> **Provided entries**:

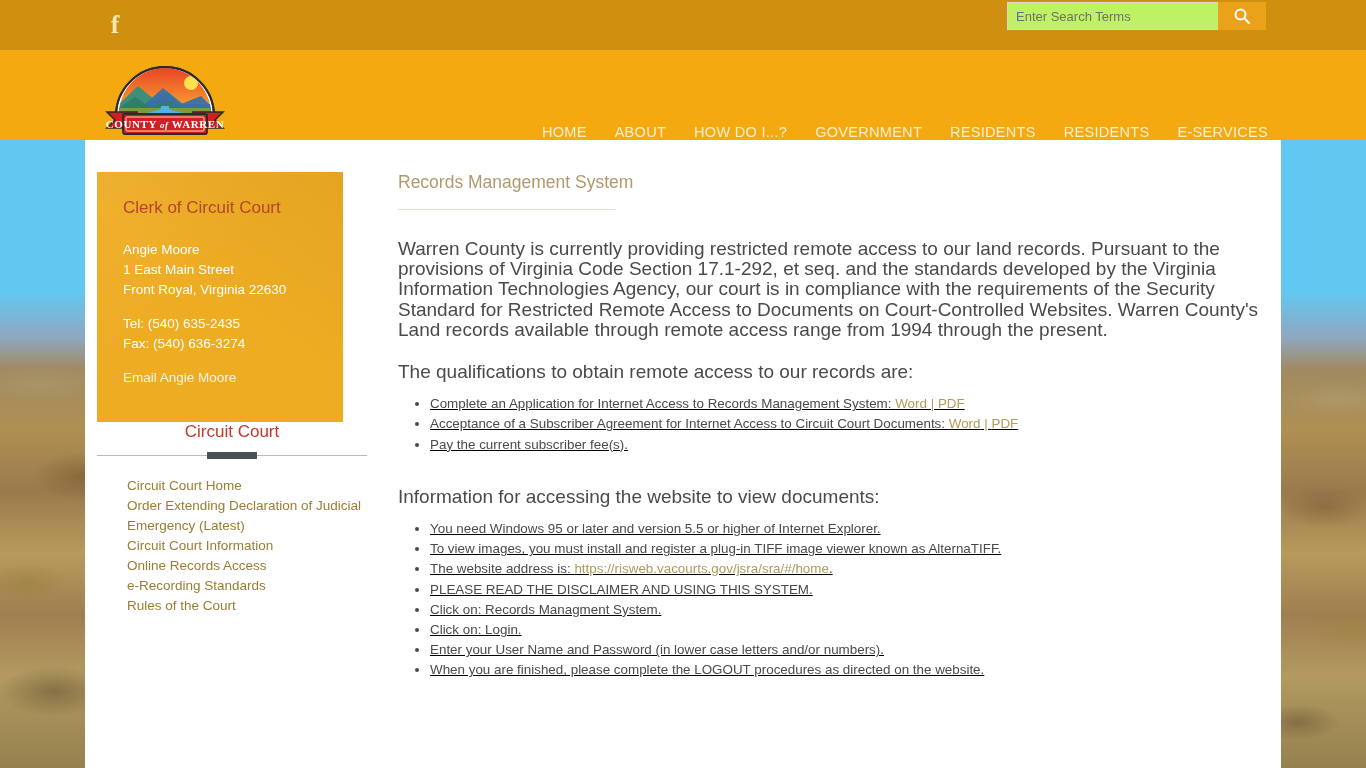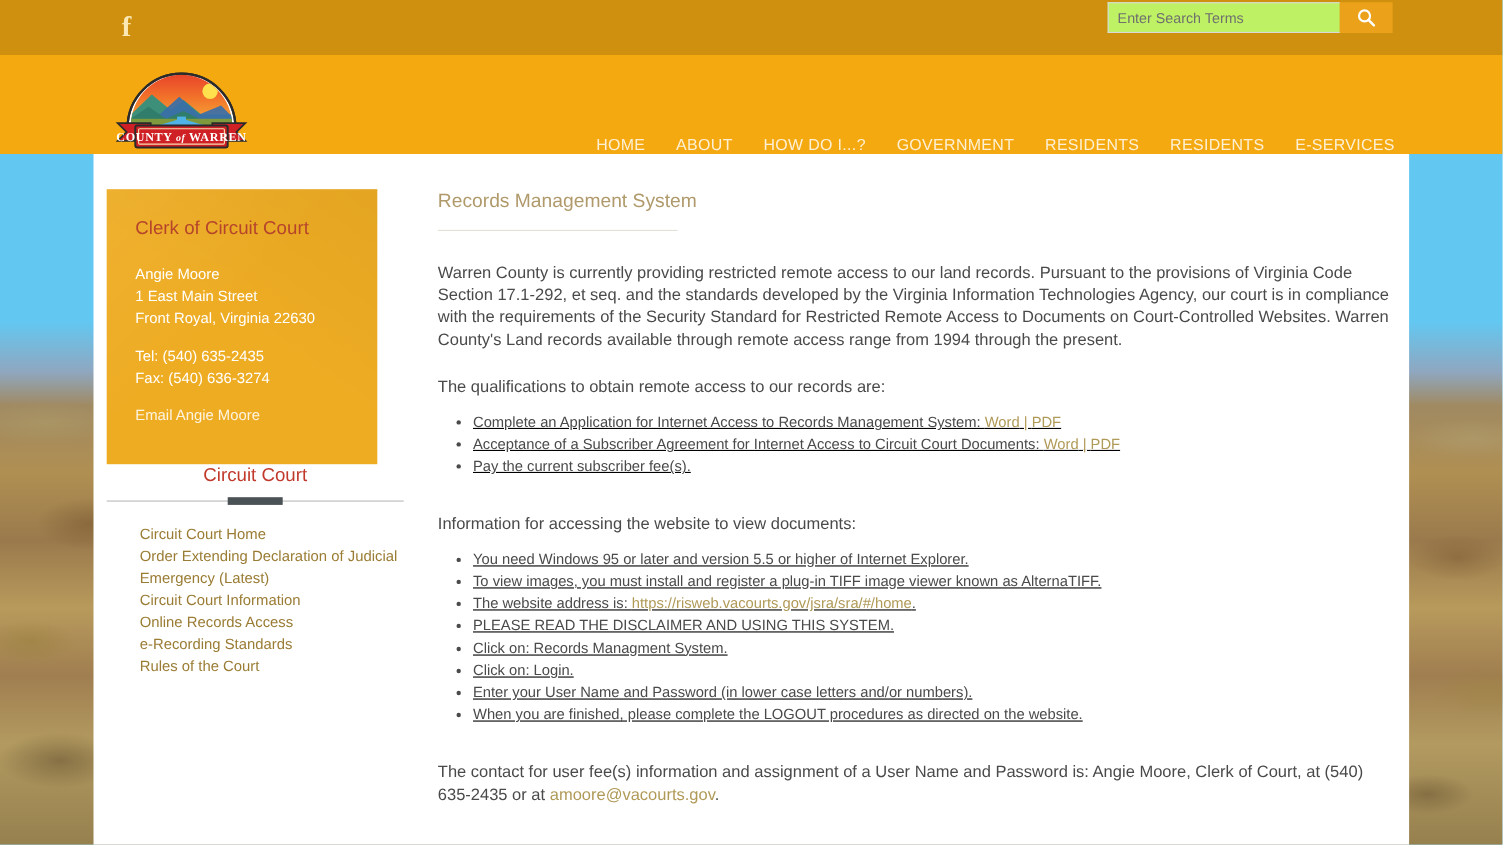--- a/index.html
+++ b/index.html
@@ -164,7 +164,7 @@
     margin-bottom: 29px;
   }
   .article p {
-    color: #4a4a4a; font-size: 15px;
+    color: #4a4a4a; font-size: 19px;
     line-height: 20.2px; margin: 0 0 22px 0;
   }
   .article ul {

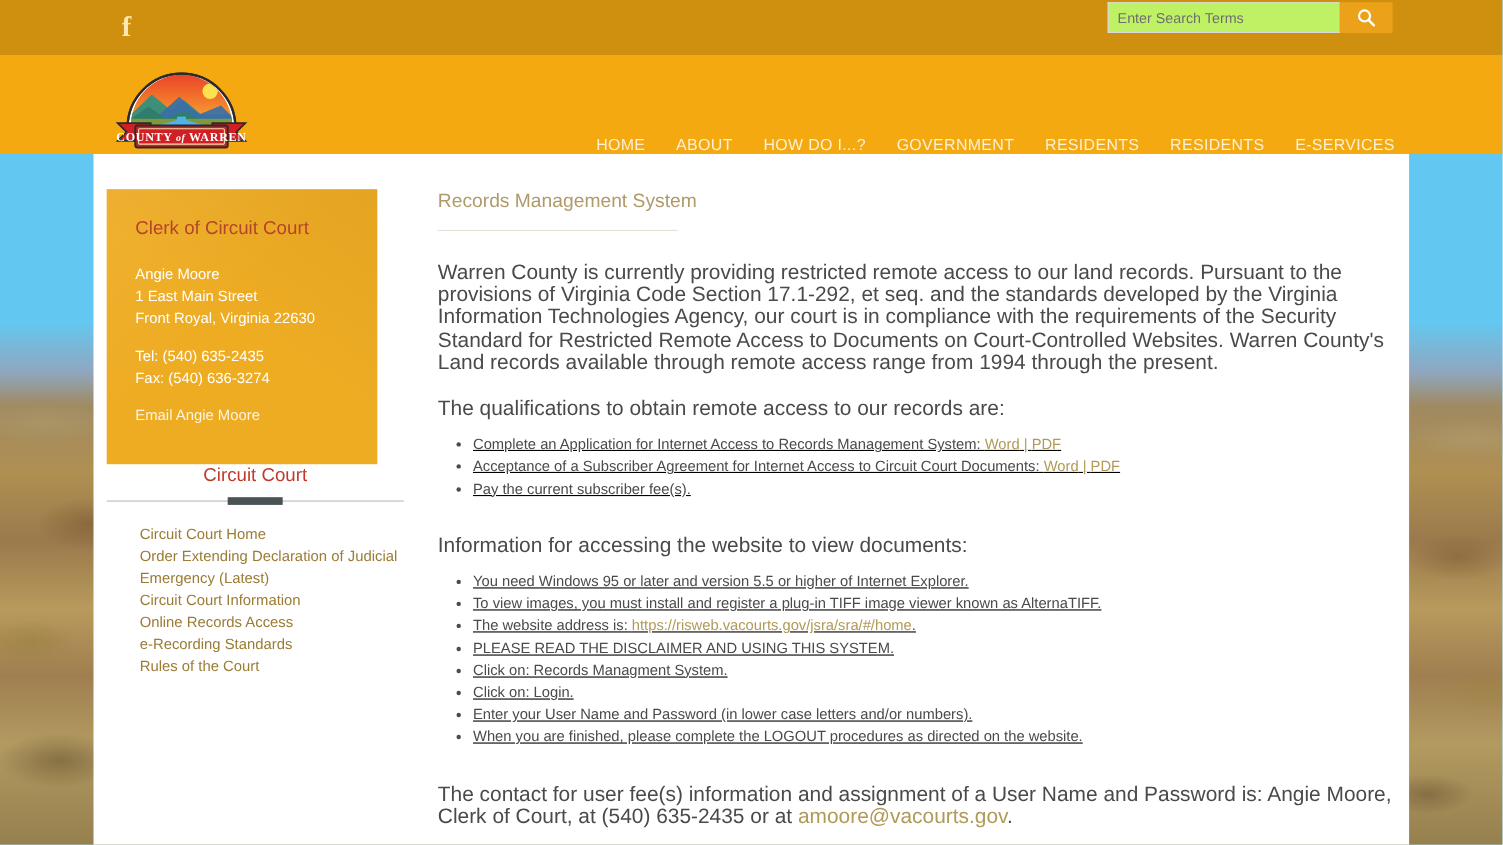--- a/index.html
+++ b/index.html
@@ -336,7 +336,6 @@
 
       <div class="list-spacer"></div>
 
-      <p><span>The contact for user fee(s) information and assignment of a User Name and Password is: Angie Moore, Clerk of Court, at (540) 635-2435 or at </span><a>amoore@vacourts.gov</a><span>.</span></p>
     </main>
 
   </div>

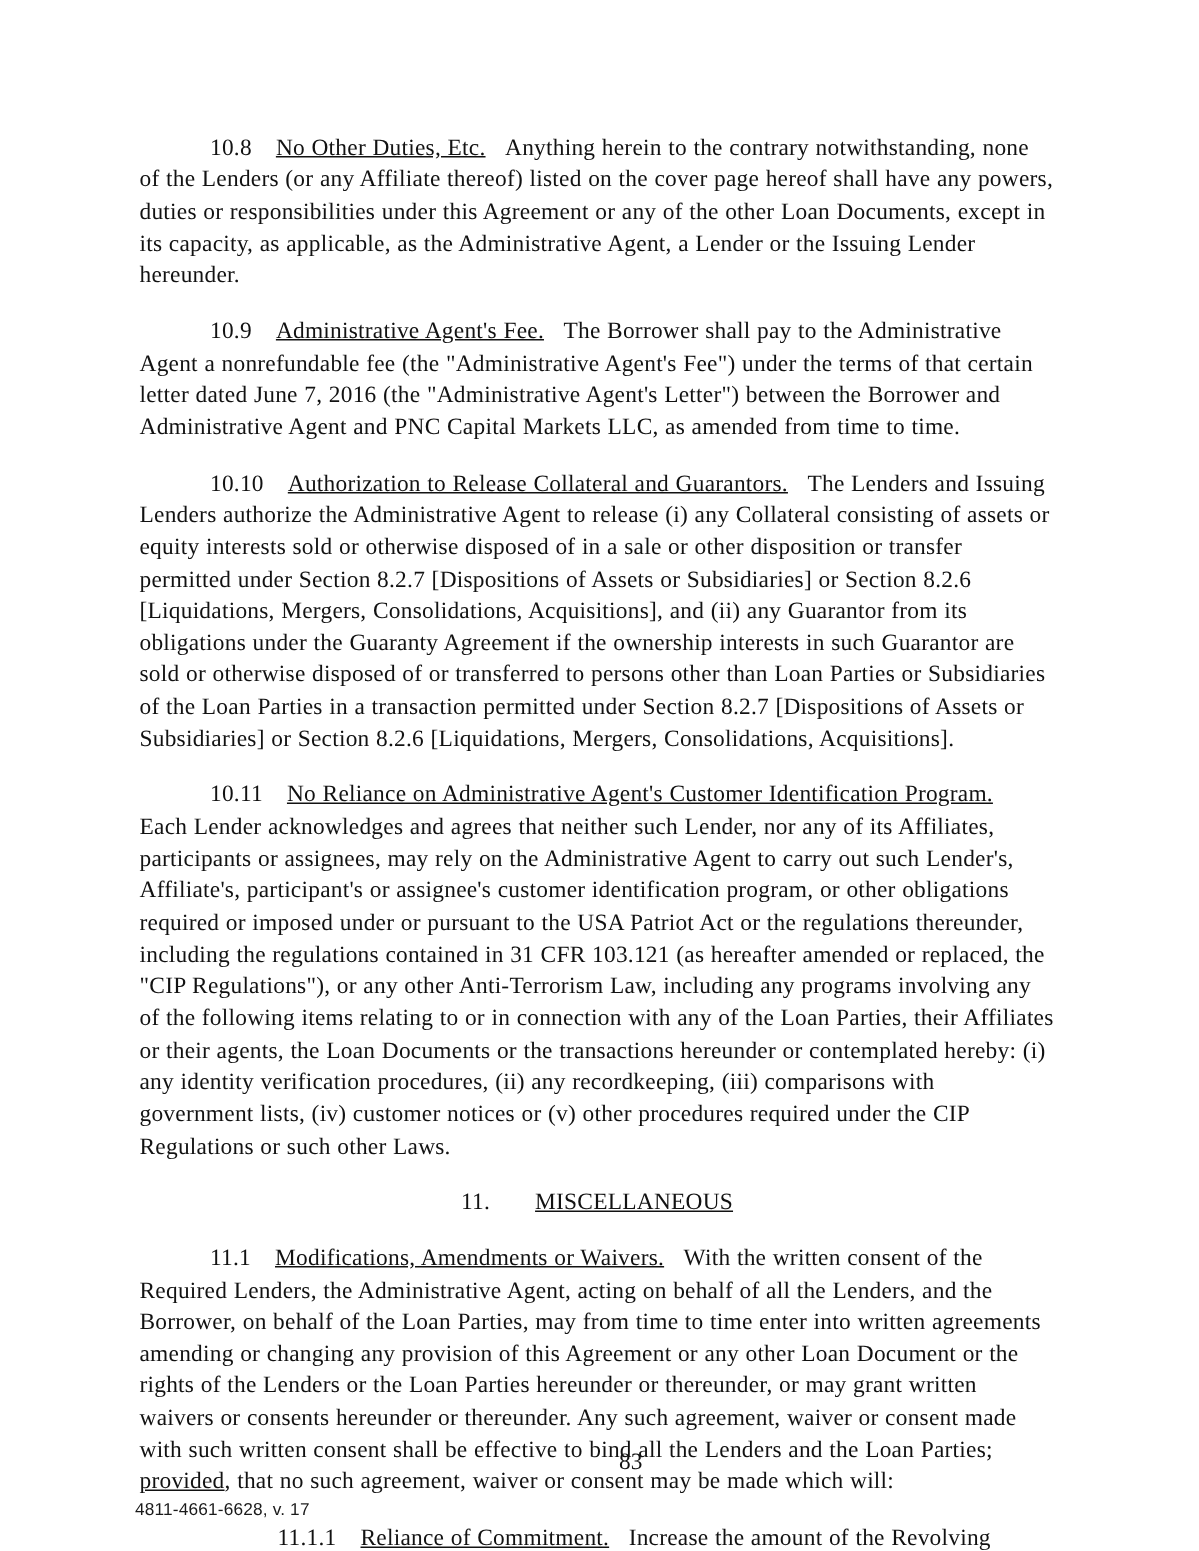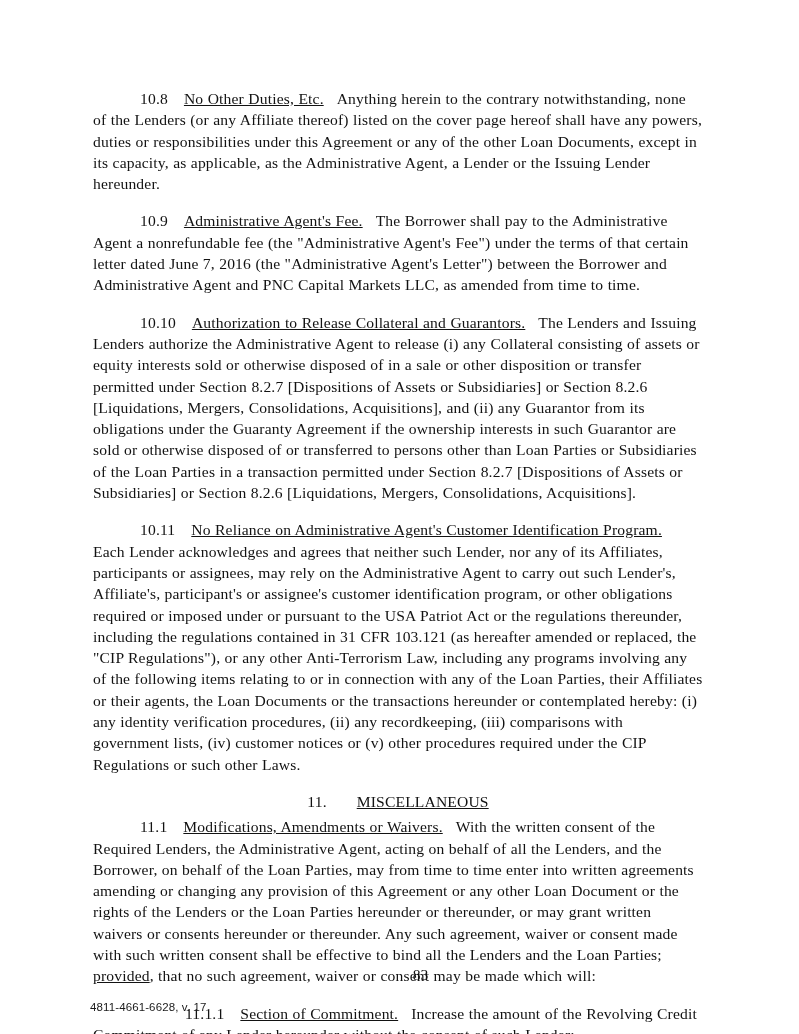--- a/index.html
+++ b/index.html
@@ -52,7 +52,7 @@
     font-weight: normal;
   }
   h2.section-heading {
-    margin: 0 0 4px 0;
+    margin: 0 0 16px 0;
     font-size: 15.6px;
     line-height: 21.3px;
     font-weight: normal;

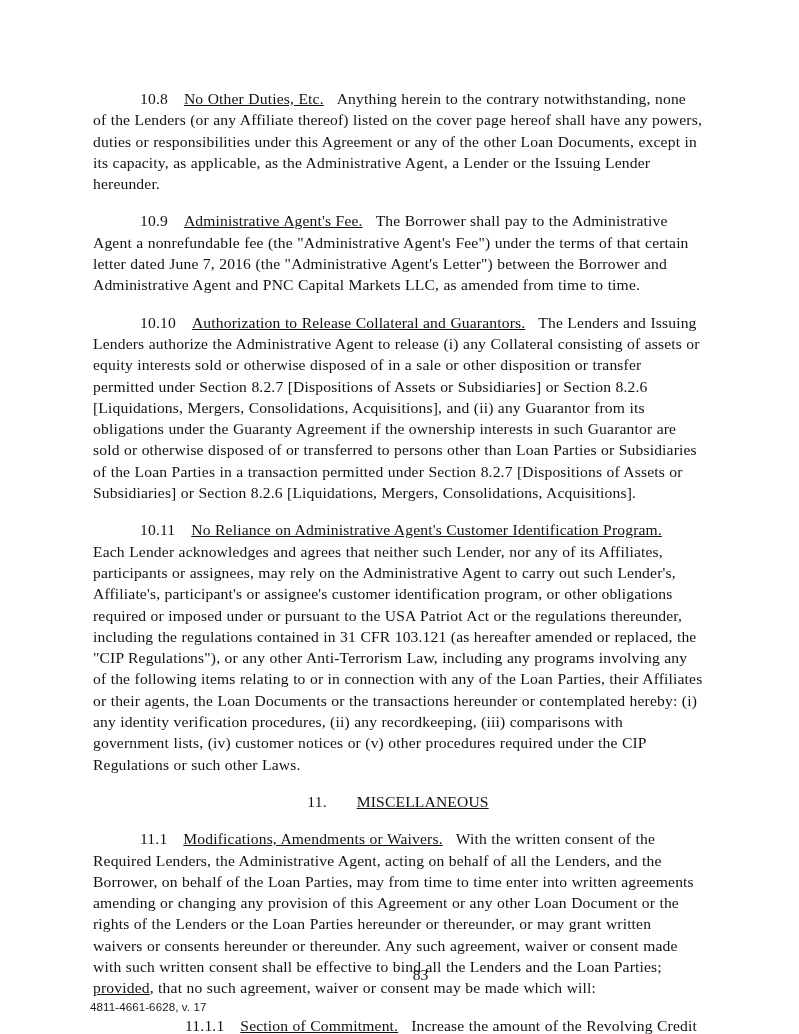--- a/index.html
+++ b/index.html
@@ -117,7 +117,7 @@
     </p>
 
     <p class="para deep">
-      <span class="num">11.1.1</span><span class="gap-wide"></span><span class="u">Section of Commitment.</span><span class="gap"></span><span>Increase the amount of the Revolving Credit Commitment of any Lender hereunder without the consent of such Lender;</span>
+      <span class="num">11.1.1</span><span class="gap-wide"></span><span class="u">Reliance of Commitment.</span><span class="gap"></span><span>Increase the amount of the Revolving Credit Commitment of any Lender hereunder without the consent of such Lender;</span>
     </p>
 
   </div>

> **Exercise objective**: Please print everything in the material exactly, apart from the pictures.

> **Exercise response**:
--- a/index.html
+++ b/index.html
@@ -164,7 +164,7 @@
     margin-bottom: 29px;
   }
   .article p {
-    color: #4a4a4a; font-size: 15px;
+    color: #4a4a4a; font-size: 19px;
     line-height: 20.2px; margin: 0 0 22px 0;
   }
   .article ul {

--- a/index.html
+++ b/index.html
@@ -336,7 +336,6 @@
 
       <div class="list-spacer"></div>
 
-      <p><span>The contact for user fee(s) information and assignment of a User Name and Password is: Angie Moore, Clerk of Court, at (540) 635-2435 or at </span><a>amoore@vacourts.gov</a><span>.</span></p>
     </main>
 
   </div>

--- a/index.html
+++ b/index.html
@@ -52,7 +52,7 @@
     font-weight: normal;
   }
   h2.section-heading {
-    margin: 0 0 4px 0;
+    margin: 0 0 16px 0;
     font-size: 15.6px;
     line-height: 21.3px;
     font-weight: normal;

--- a/index.html
+++ b/index.html
@@ -117,7 +117,7 @@
     </p>
 
     <p class="para deep">
-      <span class="num">11.1.1</span><span class="gap-wide"></span><span class="u">Section of Commitment.</span><span class="gap"></span><span>Increase the amount of the Revolving Credit Commitment of any Lender hereunder without the consent of such Lender;</span>
+      <span class="num">11.1.1</span><span class="gap-wide"></span><span class="u">Reliance of Commitment.</span><span class="gap"></span><span>Increase the amount of the Revolving Credit Commitment of any Lender hereunder without the consent of such Lender;</span>
     </p>
 
   </div>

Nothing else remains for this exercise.